In addition, our comments today refer to non-GAAP financial measures such as adjusted EBITDA, adjusted sales, and adjusted diluted earnings per common share. Reconciliations to the most directly comparable GAAP financial measures are provided in our earnings release for the fiscal quarter ended June 30, 2014 that we furnished with the SEC and is posted to our website. We believe these non-GAAP measures provide useful information for evaluating our business performance. This information should be considered as supplemental in nature and should not be considered in isolation or as a substitute for the related financial information prepared in accordance with GAAP. In addition, these non-GAAP financial measures may not be the same as similarly entitled measures reported by other companies.

Please be advised that the content of this conference call contains time-sensitive information that is accurate only as of the date of this live broadcast on August 7, 2014. Global Brass and Copper Holdings, Inc. undertakes no obligations to revise or update any forward-looking statements to reflect events or circumstances after the date of this conference call except as required by law.

Now that we have covered these cautionary comments, I would like to turn it over to John Wasz.

John Wasz - President and Chief Executive Officer

Thank you, Scott. Good morning, everyone and thank you for joining us on today’s call. I am going to begin by providing a brief overview of our performance for the quarter, some general comments on what we are seeing in the marketplace and provide an update on our go-forward strategy. Afterwards, Robert Micchelli, our Chief Financial Officer will provide a detailed review of our financial results.

During the second quarter of 2014, shipment volumes were lower across all three business segments given some inventory correction and near-term softness in demand, which we anticipated and highlighted during last quarter’s earnings call. Collectively, volumes were down 2.6% year-over-year across select end-markets, including electronics, electrical components, munitions and building and housing. The decreases were partially offset by higher shipments in the transportation and coinage end markets.

Adjusted sales for the second quarter, our non-GAAP revenue measure which reflects our value-added premium over metal replacement cost recovery was modestly lower declining 3.3% on a year-over-year basis. While year-over-year financial results were weaker due to reduction in shipments and as anticipated operational challenges at our East Alton strip facilities, our focus continues to be on managing the factors within our control to position the business for long-term success. The operational inefficiencies within our Olin Brass showed slight improvement in the second quarter and we continue to take actions to implement quality cost and productivity improvements to restore this segment to 2013 performance level.

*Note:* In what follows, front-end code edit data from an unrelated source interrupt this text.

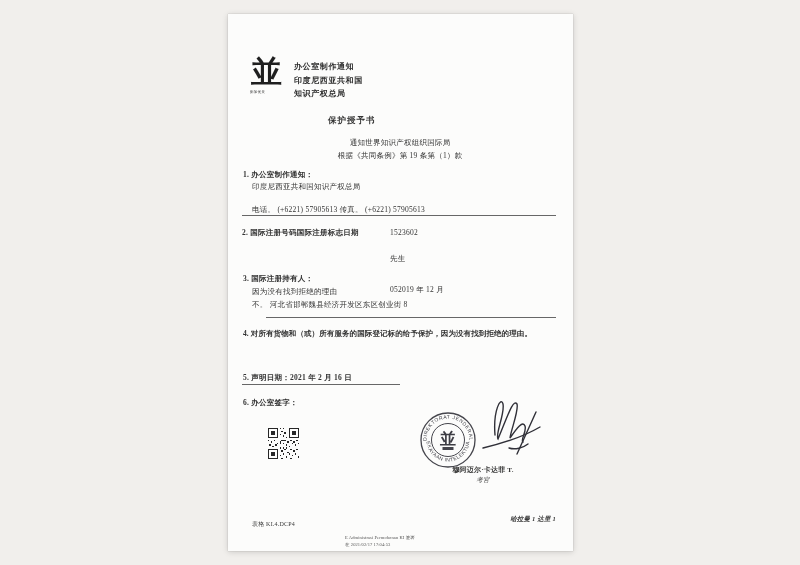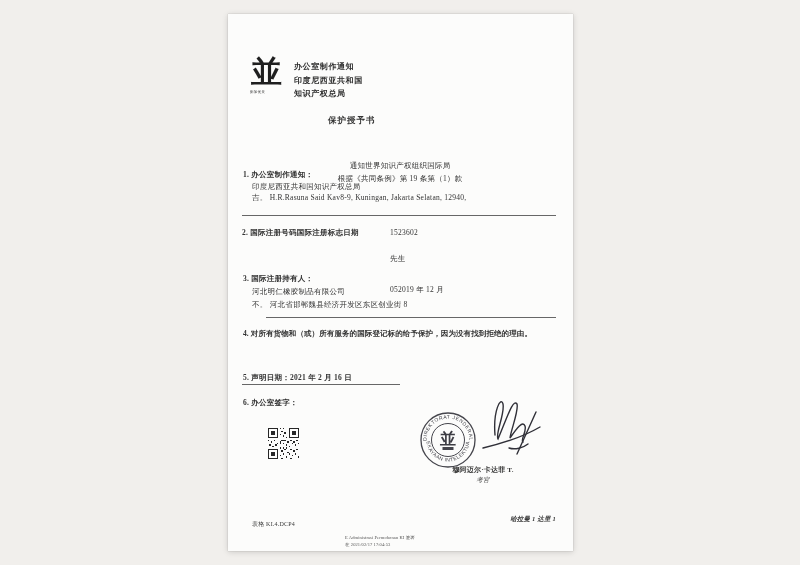--- a/index.html
+++ b/index.html
@@ -43,7 +43,7 @@
 
   <div class="abs t b" style="left:100px;top:101px;font-size:8.5px;letter-spacing:1px;">保护授予书</div>
 
-  <div class="abs t center" style="left:60px;top:122px;width:224px;line-height:13px;margin-top:23px;">
+  <div class="abs t center" style="left:60px;top:122px;width:224px;line-height:13px;">
     <div>通知世界知识产权组织国际局</div>
     <div>根据《共同条例》第 19 条第（1）款</div>
   </div>

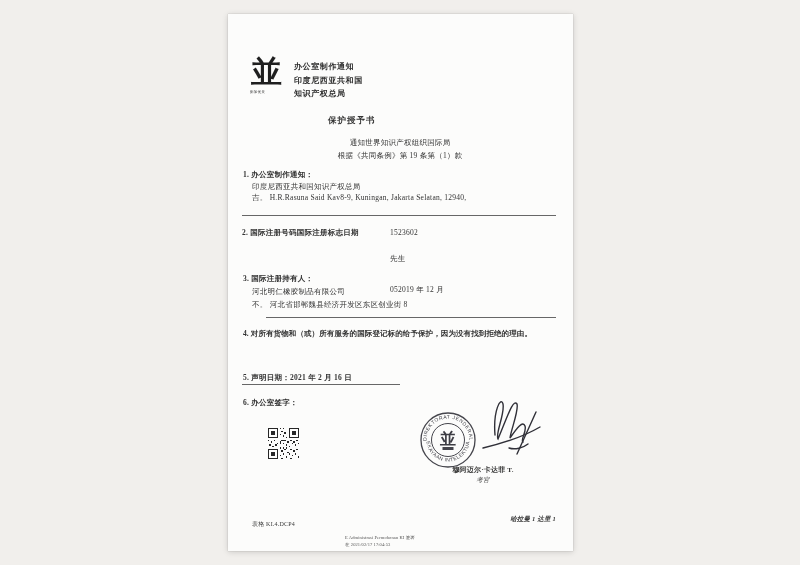--- a/index.html
+++ b/index.html
@@ -50,7 +50,6 @@
 
   <div class="abs t b" style="left:15px;top:155px;">1.  办公室制作通知：</div>
   <div class="abs t" style="left:24px;top:167px;">印度尼西亚共和国知识产权总局</div>
-  <div class="abs t" style="left:24px;top:178px;">吉。  H.R.Rasuna Said Kav8-9, Kuningan, Jakarta Selatan, 12940,</div>
   <div class="rule" style="left:14px;top:201px;width:314px;"></div>
 
   <div class="abs t b" style="left:14px;top:213px;">2. 国际注册号码国际注册标志日期</div>

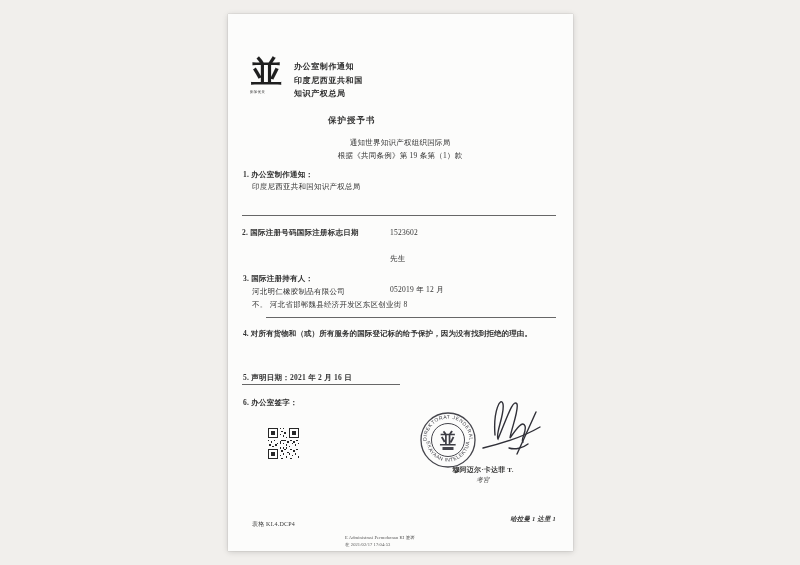--- a/index.html
+++ b/index.html
@@ -50,6 +50,7 @@
 
   <div class="abs t b" style="left:15px;top:155px;">1.  办公室制作通知：</div>
   <div class="abs t" style="left:24px;top:167px;">印度尼西亚共和国知识产权总局</div>
+  <div class="abs t" style="left:24px;top:190px;">电话。  (+6221) 57905613 传真。  (+6221) 57905613</div>
   <div class="rule" style="left:14px;top:201px;width:314px;"></div>
 
   <div class="abs t b" style="left:14px;top:213px;">2. 国际注册号码国际注册标志日期</div>

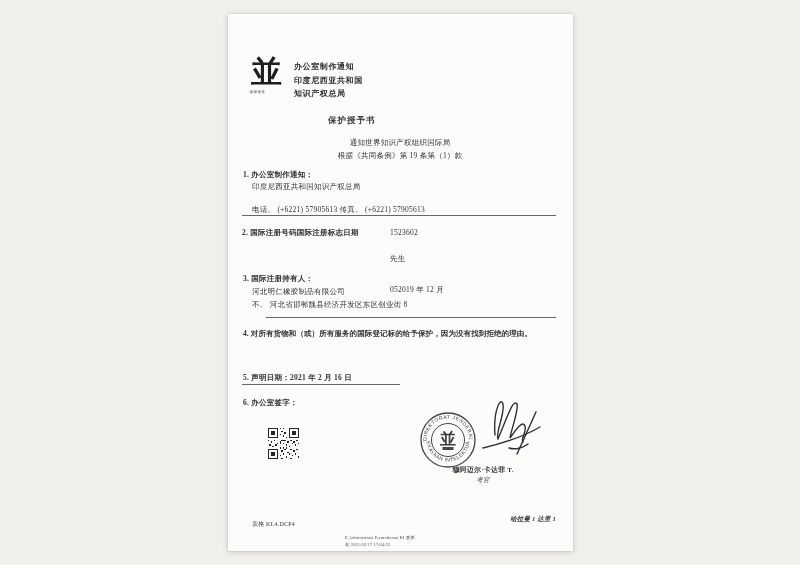--- a/index.html
+++ b/index.html
@@ -59,7 +59,7 @@
   <div class="abs t" style="left:162px;top:239px;">先生</div>
 
   <div class="abs t b" style="left:15px;top:259px;">3.  国际注册持有人：</div>
-  <div class="abs t" style="left:24px;top:272px;">河北明仁橡胶制品有限公司</div>
+  <div class="abs t" style="left:24px;top:272px;">因为没有找到拒绝的理由</div>
   <div class="abs t" style="left:24px;top:285px;">不。  河北省邯郸魏县经济开发区东区创业街 8</div>
   <div class="rule" style="left:38px;top:303px;width:290px;"></div>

Moving on let me provide detail around each of our three business segments, Olin Brass, Chase Brass, and A.J. Oster. Olin Brass second quarter 2014 shipment volumes declined which were driven by lower shipments in the munitions and electronics segments, partially offset by slightly improved shipment volumes in the coinage segment.

During the quarter Olin Brass is cupping operations continue to run at full capacity levels and no products operational performance showed signs of improvement, but was negatively impacted by equipment uptime and reliability issues in the casting facility, which impacted product flow in the later part of the quarter and subsequently impacted productivity and costs. Additionally, we experienced an unexpected furnace outage resulting from an explosion on one of our five casting decks, which further impacted production material flow through the facility in the later part of the quarter. These issues in the casting plant have been largely resolved and the product flow through the operation is expected to normalize as we move through July and the third quarter.

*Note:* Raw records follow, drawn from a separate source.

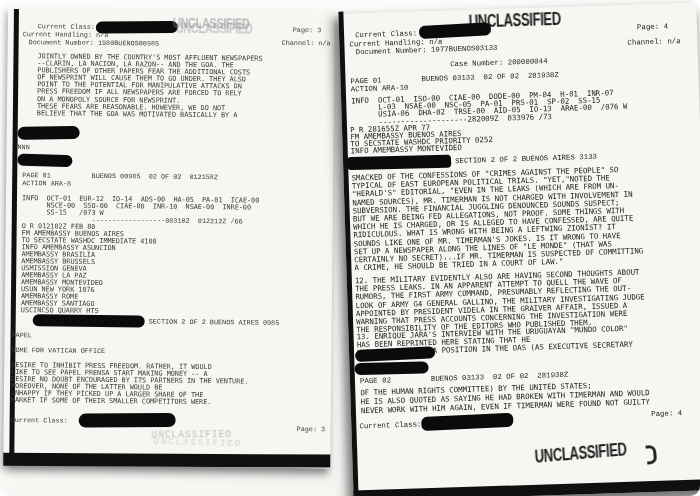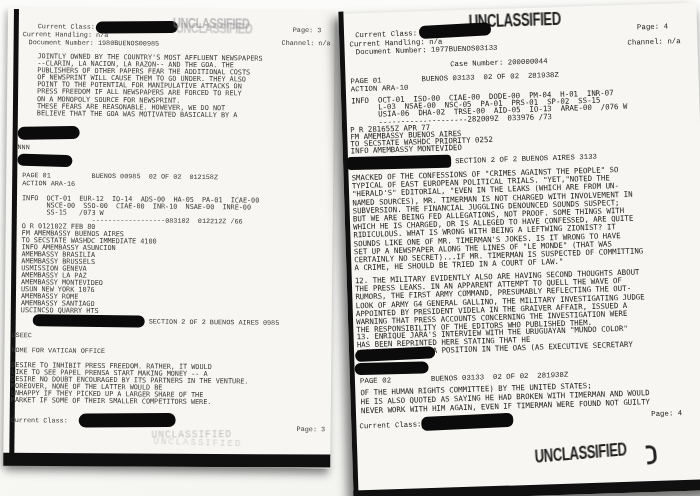--- a/index.html
+++ b/index.html
@@ -7,6 +7,7 @@
     position:relative;width:700px;height:496px;overflow:hidden;
     background:linear-gradient(170deg,#fbfbf9 60%,#f2f2ef 100%);
     font-family:"Liberation Mono","DejaVu Sans Mono",monospace;
+    border-radius:10px;
   }
   .page{position:absolute;background:#f7f6f2;}
   #left-page{

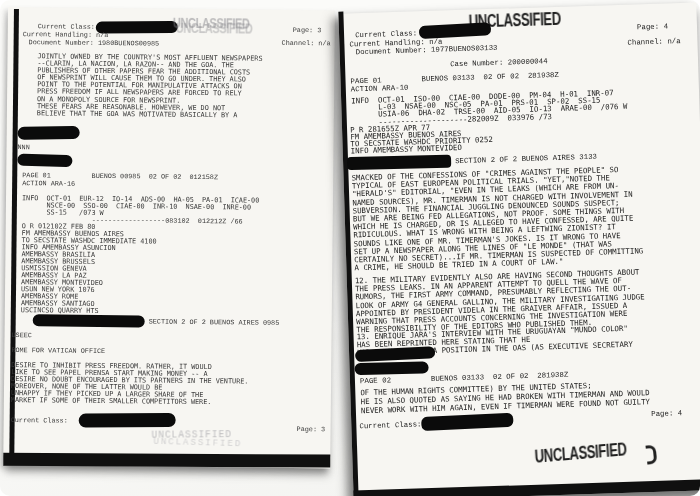--- a/index.html
+++ b/index.html
@@ -132,7 +132,7 @@
     <div id="l-redact2" class="redact"></div>
 
     <span id="l-pageline" class="txt l-ink">PAGE 01          BUENOS 00985  02 OF 02  012158Z</span>
-    <span id="l-action" class="txt l-ink">ACTION ARA-16</span>
+    <span id="l-action" class="txt l-ink">ACTION ARA-8</span>
     <pre id="l-info" class="txt l-ink">INFO  OCT-01  EUR-12  IO-14  ADS-00  HA-05  PA-01  ICAE-00
       NSCE-00  SSO-00  CIAE-00  INR-10  NSAE-00  INRE-00
       SS-15   /073 W</pre>

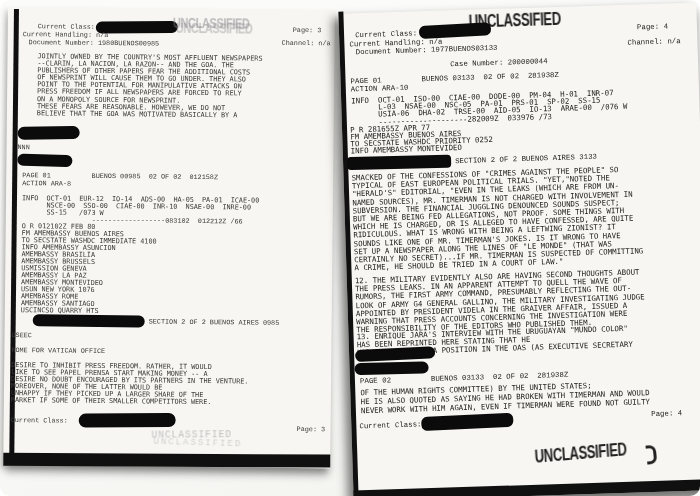--- a/index.html
+++ b/index.html
@@ -153,7 +153,7 @@
 
     <div id="l-sec-redact" class="redact"></div>
     <span id="l-secline" class="txt l-ink">SECTION 2 OF 2 BUENOS AIRES 0985</span>
-    <span id="l-useec" class="txt l-ink">USEEC</span>
+    <span id="l-useec" class="txt l-ink">PAPEL</span>
     <span id="l-rome" class="txt l-ink">ROME FOR VATICAN OFFICE</span>
 
     <pre id="l-body-bottom" class="txt l-ink">DESIRE TO INHIBIT PRESS FREEDOM. RATHER, IT WOULD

Also as we moved through the second quarter, we began to experience improvements in equipment uptime and availability at critical equipment centers and the significant work associated with yield improvement has stabilized our plant yield performance, and showed slight improvement in June. As indicated in the last earnings call, our operational performance in our Olin Brass mill products business is one of our most significant challenges. We continue to be disappointed by our performance, but I am encouraged by the work being performed by the various teams in East Alton. And I believe we will improve our operating performance to 2013 levels, as we move through the balance of the year. This renewed focus and energy across the business is evident with the launch of the comprehensive total preventative maintenance program, which we believe will continue to improve operating performance.

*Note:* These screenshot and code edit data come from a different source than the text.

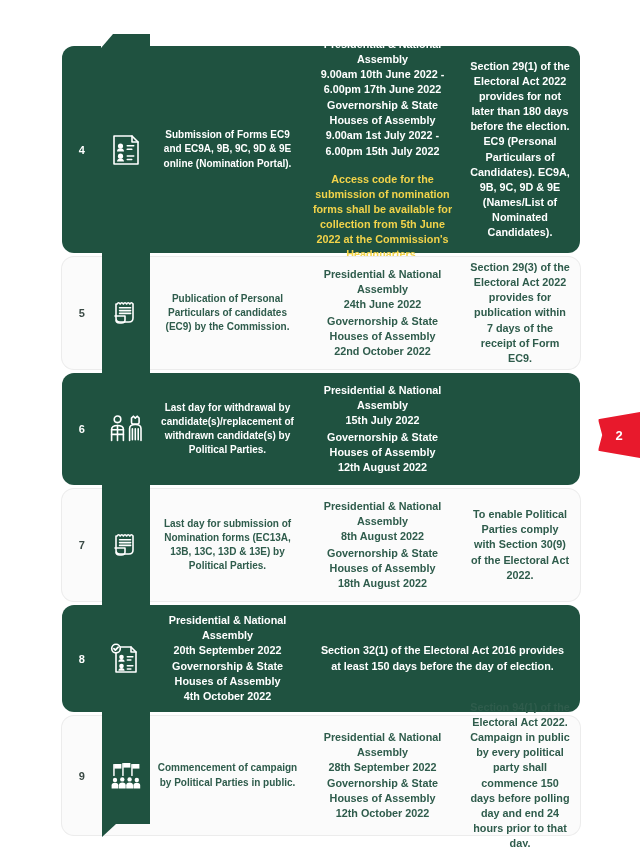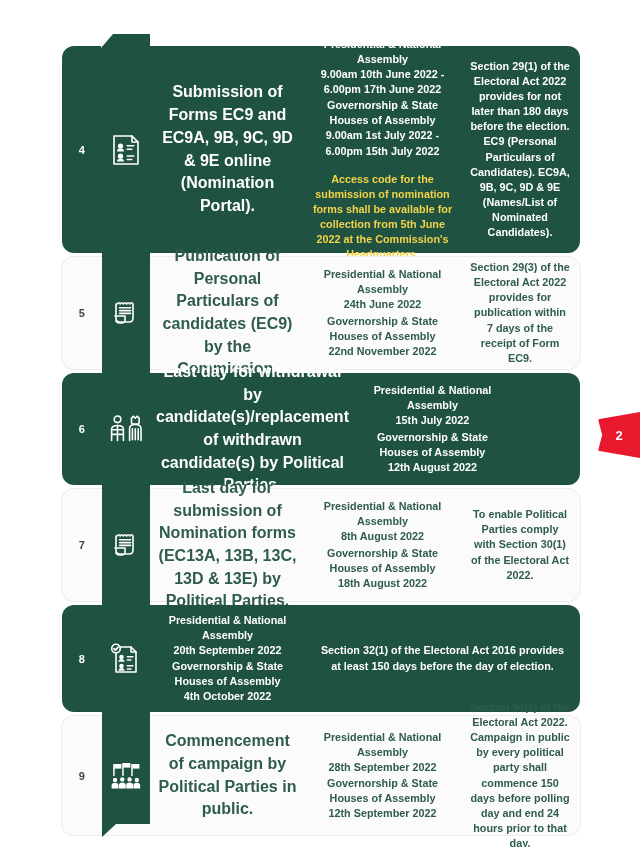--- a/index.html
+++ b/index.html
@@ -57,7 +57,7 @@
     justify-content: center;
     text-align: center;
     padding: 19px 6px;
-    font-size: 16px;
+    font-size: 10px;
     font-weight: bold;
     line-height: 1.42;
   }

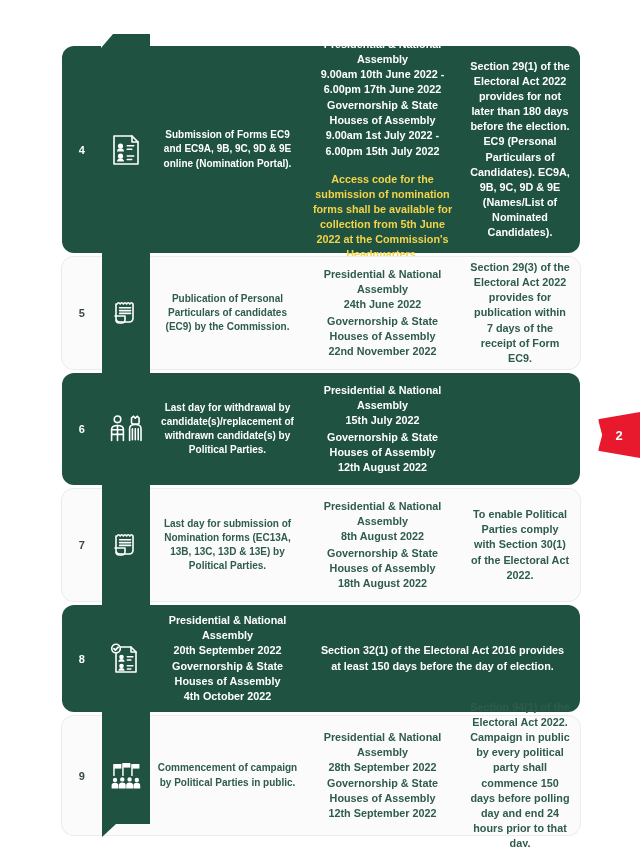--- a/index.html
+++ b/index.html
@@ -201,7 +201,7 @@
           </div>
           <div class="date-block">
             <span class="date-head">Governorship &amp; State Houses of Assembly</span>
-            <span class="date-val">22nd November 2022</span>
+            <span class="date-val">22nd October 2022</span>
           </div>
         </div>
         <div class="legal-cell">Section 29(3) of the Electoral Act 2022 provides for publication within 7 days of the receipt of Form EC9.</div>

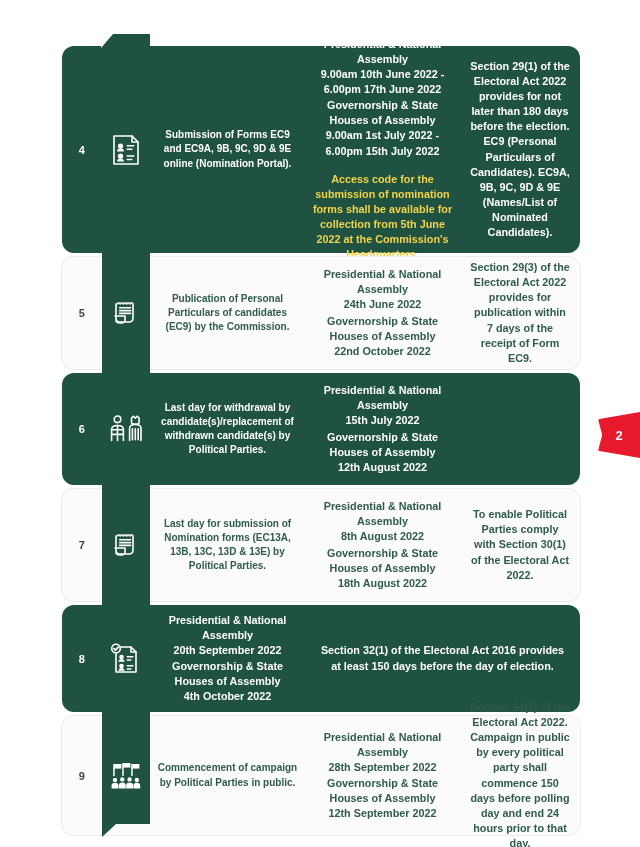--- a/index.html
+++ b/index.html
@@ -235,7 +235,7 @@
             <span class="date-val">18th August 2022</span>
           </div>
         </div>
-        <div class="legal-cell">To enable Political Parties comply with Section 30(1) of the Electoral Act 2022.</div>
+        <div class="legal-cell">To enable Political Parties comply with Section 30(9) of the Electoral Act 2022.</div>
       </div>
       <div class="row green" style="top: 605px; height: 107px;">
         <div class="num-cell">8</div>

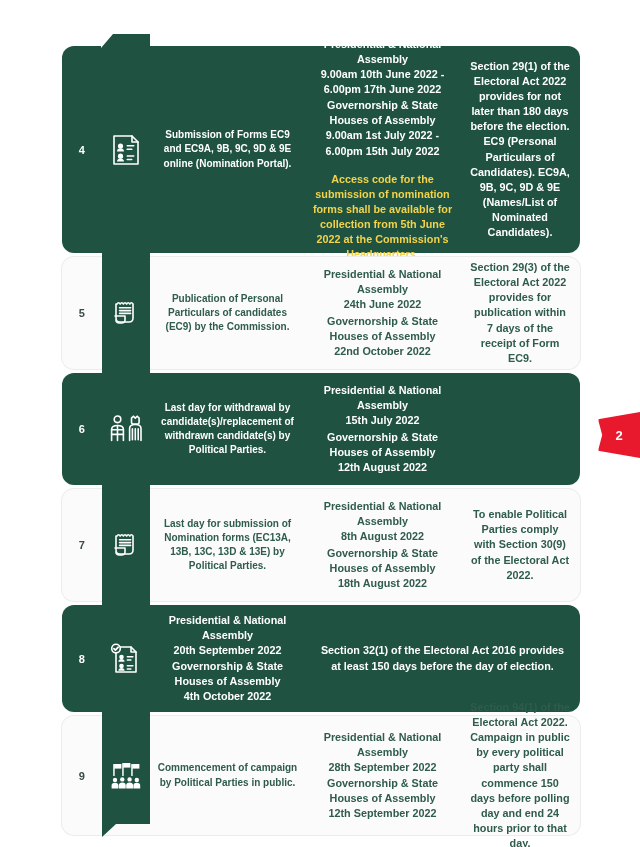--- a/index.html
+++ b/index.html
@@ -263,7 +263,7 @@
           </div>
           <div class="date-block">
             <span class="date-head">Governorship &amp; State Houses of Assembly</span>
-            <span class="date-val">12th September 2022</span>
+            <span class="date-val">12th October 2022</span>
           </div>
         </div>
         <div class="legal-cell">Section 94(1) of the Electoral Act 2022. Campaign in public by every political party shall commence 150 days before polling day and end 24 hours prior to that day.</div>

Additionally, as a result of management’s efforts to find all the root causes of our performance setback, we have determined that the levels of complexity of our current product mix in mill products, which has the high volumes of light gauge product for the automotive and electronic connector market is negatively impacting our costs and productivity. As a result, we have initiated product specific initiatives to improve productivity and cost, and taken a broader look at how to further reduce the operational complexity in casting and brass mill facilities. These efforts, coupled with our full implementation of previously announced price increases in our light gauge products, will help improve our ability to meet the critical demand of our customer and improve our returns on these complex products.

Looking ahead, we will continue to aggressively drive corrective actions at Olin Brass, which includes such actions as the recent leadership, organizational, and structural changes within the operations group and across mill products, to provide more leadership and a further intensified sense of urgency and focus on our key improvement elements and critical issues.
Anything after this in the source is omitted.